[Task to complete]: Without the images, output each record below as it stands.

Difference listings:
○ ○ ○ ○ ○ ○ ○

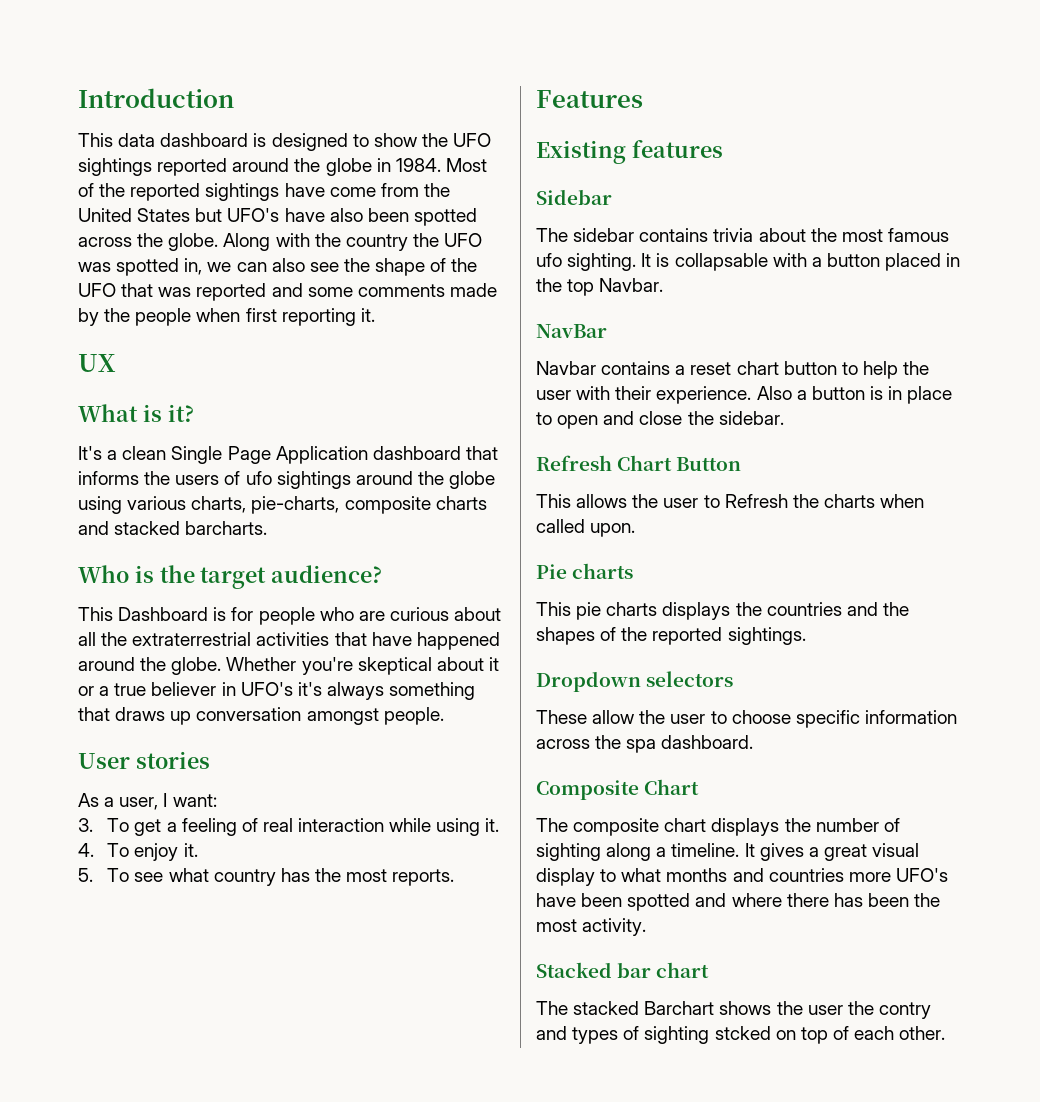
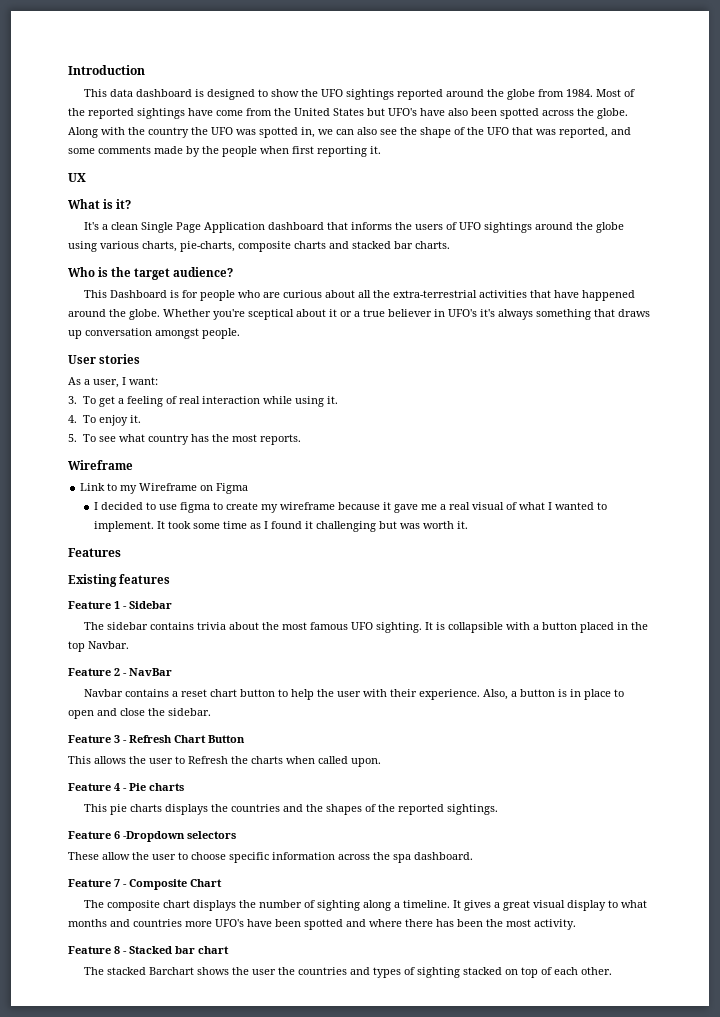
[376,158,391,172] in -> [538,89,565,97] from
[196,283,267,301] reported -> [559,127,608,138] reported,
[245,471,272,485] ufo -> [459,222,482,230] UFO
[185,521,268,535] barcharts. -> [394,241,450,249] bar charts.
[132,632,252,646] extraterrestrial -> [393,290,478,298] extra-terrestrial
[357,657,432,675] skeptical -> [248,309,294,320] sceptical
(455, 877) none -> [68,460,133,470] [80,483,249,494] [93,502,607,513] [93,521,468,532] // Wireframe // Link to my Wireframe on Figma // I decided to use figma to create my wireframe because it gave me a real visual of what I wanted to implement. It took some time as I found it challenging but was worth it.
(723, 149) none -> [68,601,127,609] Feature 1 -
[536,253,562,267] ufo -> [351,622,374,630] UFO
[674,253,768,271] collapsable -> [448,622,504,633] collapsible
(664, 285) none -> [68,668,127,676] Feature 2 -
[756,386,792,400] Also -> [483,689,509,700] Also,
(784, 418) none -> [68,735,127,743] Feature 3 -
(636, 530) none -> [68,783,127,791] Feature 4 -
[536,671,641,692] Dropdown -> [68,831,185,842] Feature 6 -Dropdown
(754, 742) none -> [68,879,127,887] Feature 7 -
(647, 927) none -> [68,946,127,954] Feature 8 -
[878,1002,931,1019] contry -> [298,967,348,975] countries
[714,1026,771,1040] stcked -> [463,967,503,975] stacked

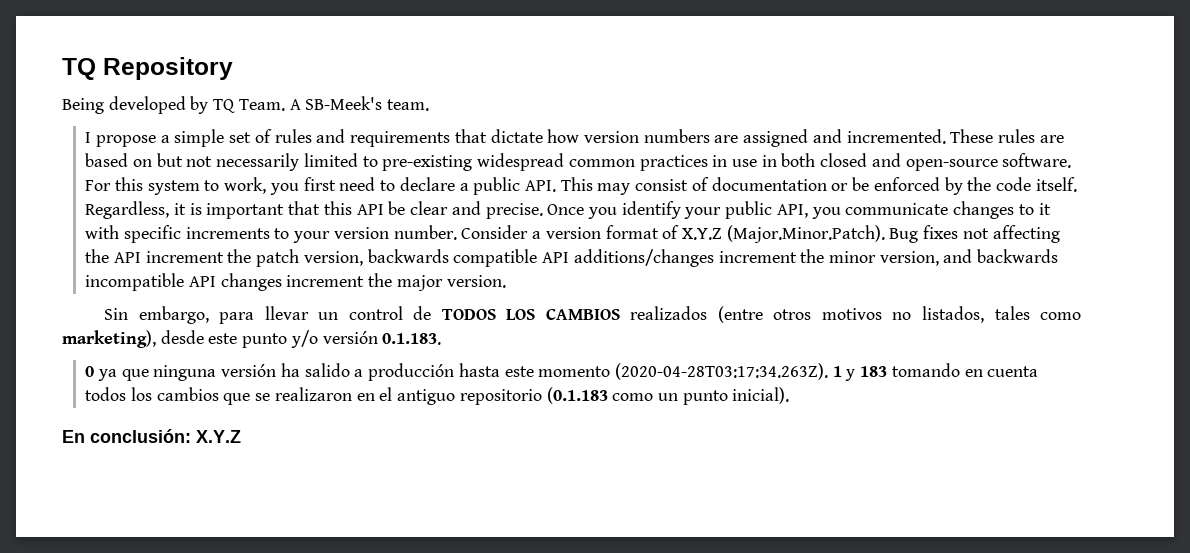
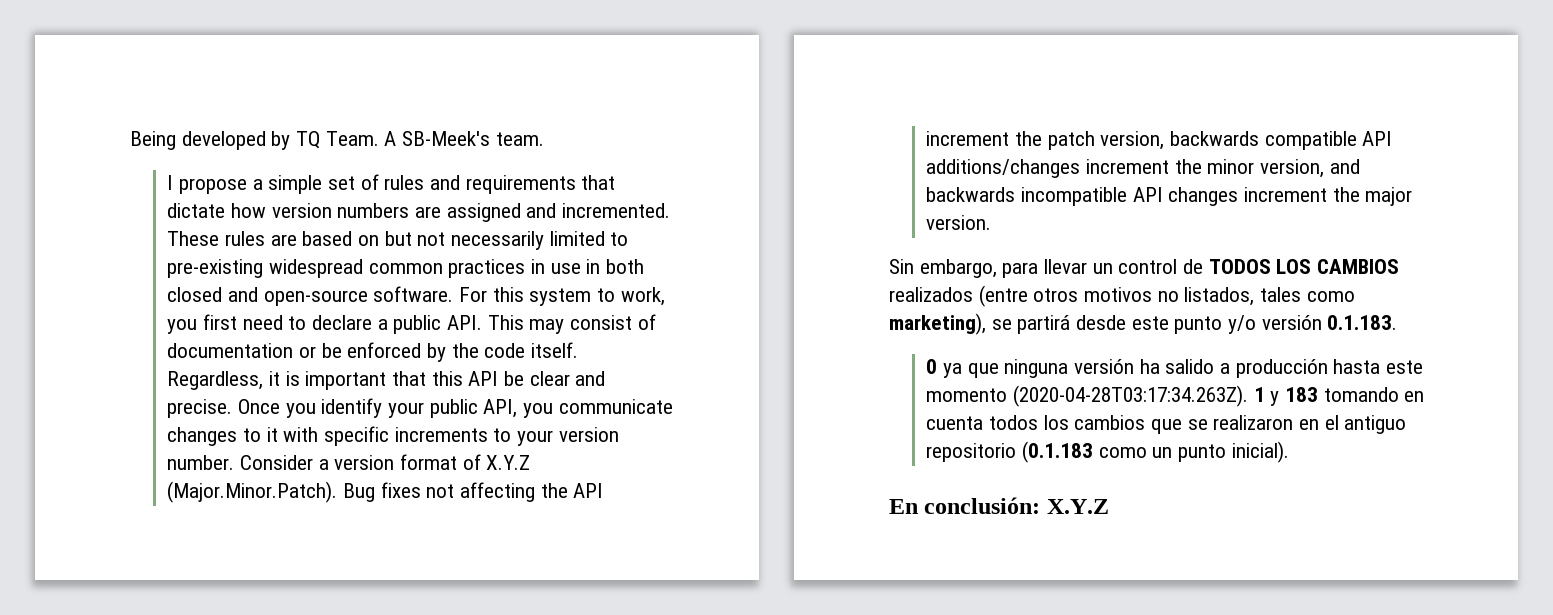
[62,57,233,80] TQ Repository // -> (130, 140) none
(156, 339) none -> [991,315,1071,334] se partirá

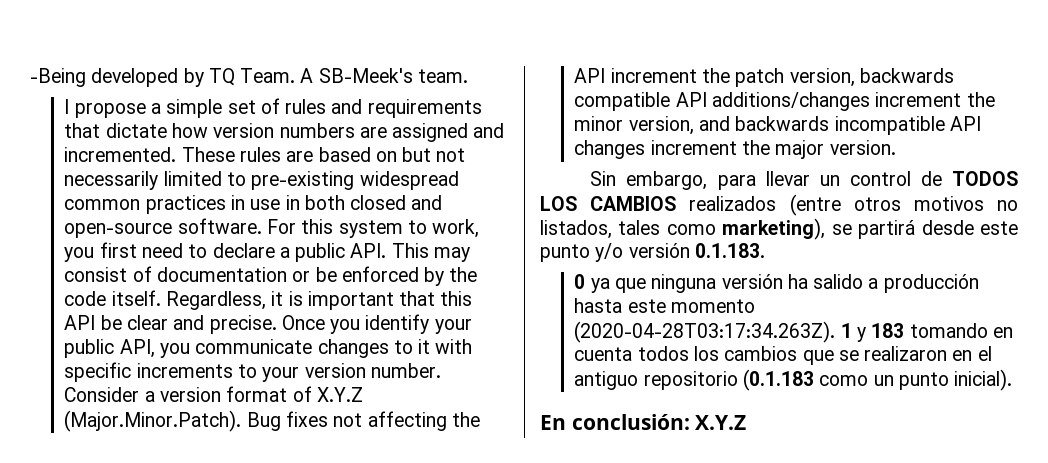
[130,131,176,150] Being -> [30,68,86,87] -Being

○ ○ ○ ○ ○ ○ ○

[Solution to this task]:
[376,158,391,172] in -> [538,89,565,97] from
[196,283,267,301] reported -> [559,127,608,138] reported,
[245,471,272,485] ufo -> [459,222,482,230] UFO
[185,521,268,535] barcharts. -> [394,241,450,249] bar charts.
[132,632,252,646] extraterrestrial -> [393,290,478,298] extra-terrestrial
[357,657,432,675] skeptical -> [248,309,294,320] sceptical
(455, 877) none -> [68,460,133,470] [80,483,249,494] [93,502,607,513] [93,521,468,532] // Wireframe // Link to my Wireframe on Figma // I decided to use figma to create my wireframe because it gave me a real visual of what I wanted to implement. It took some time as I found it challenging but was worth it.
(723, 149) none -> [68,601,127,609] Feature 1 -
[536,253,562,267] ufo -> [351,622,374,630] UFO
[674,253,768,271] collapsable -> [448,622,504,633] collapsible
(664, 285) none -> [68,668,127,676] Feature 2 -
[756,386,792,400] Also -> [483,689,509,700] Also,
(784, 418) none -> [68,735,127,743] Feature 3 -
(636, 530) none -> [68,783,127,791] Feature 4 -
[536,671,641,692] Dropdown -> [68,831,185,842] Feature 6 -Dropdown
(754, 742) none -> [68,879,127,887] Feature 7 -
(647, 927) none -> [68,946,127,954] Feature 8 -
[878,1002,931,1019] contry -> [298,967,348,975] countries
[714,1026,771,1040] stcked -> [463,967,503,975] stacked

[62,57,233,80] TQ Repository // -> (130, 140) none
(156, 339) none -> [991,315,1071,334] se partirá

[130,131,176,150] Being -> [30,68,86,87] -Being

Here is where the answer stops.